The problem -
Extract every entry word for word. Skip the pictures.

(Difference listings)
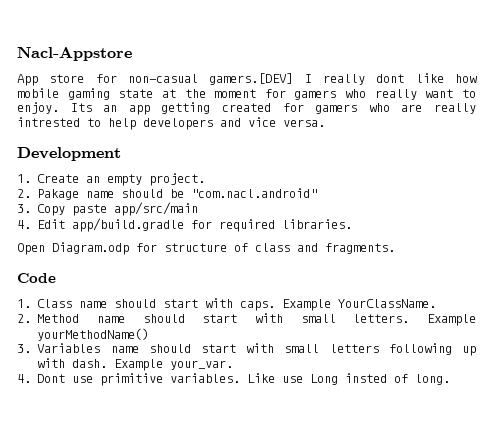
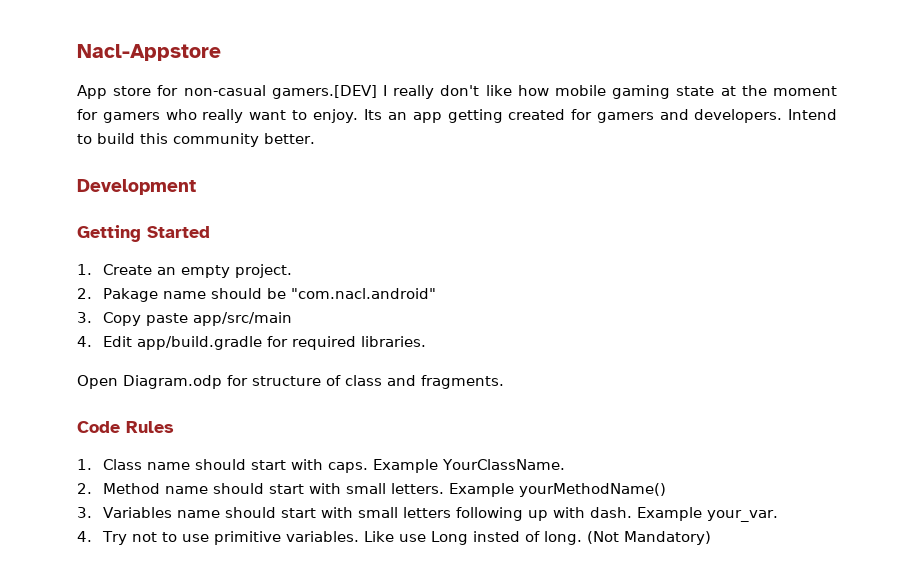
[376,74,405,83] dont -> [440,85,480,96] don't
[368,103,477,114] [17,117,325,130] who are really intrested to help developers and vice versa. -> [659,109,837,123] [77,133,315,147] and developers. Intend to build this community better.
(121, 154) none -> [77,225,210,242] // Getting Started
(56, 278) none -> [126,421,174,433] Rules
[37,374,66,383] Dont -> [101,531,177,545] Try not to
(451, 379) none -> [586,531,711,545] (Not Mandatory)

Task solution -
[376,74,405,83] dont -> [440,85,480,96] don't
[368,103,477,114] [17,117,325,130] who are really intrested to help developers and vice versa. -> [659,109,837,123] [77,133,315,147] and developers. Intend to build this community better.
(121, 154) none -> [77,225,210,242] // Getting Started
(56, 278) none -> [126,421,174,433] Rules
[37,374,66,383] Dont -> [101,531,177,545] Try not to
(451, 379) none -> [586,531,711,545] (Not Mandatory)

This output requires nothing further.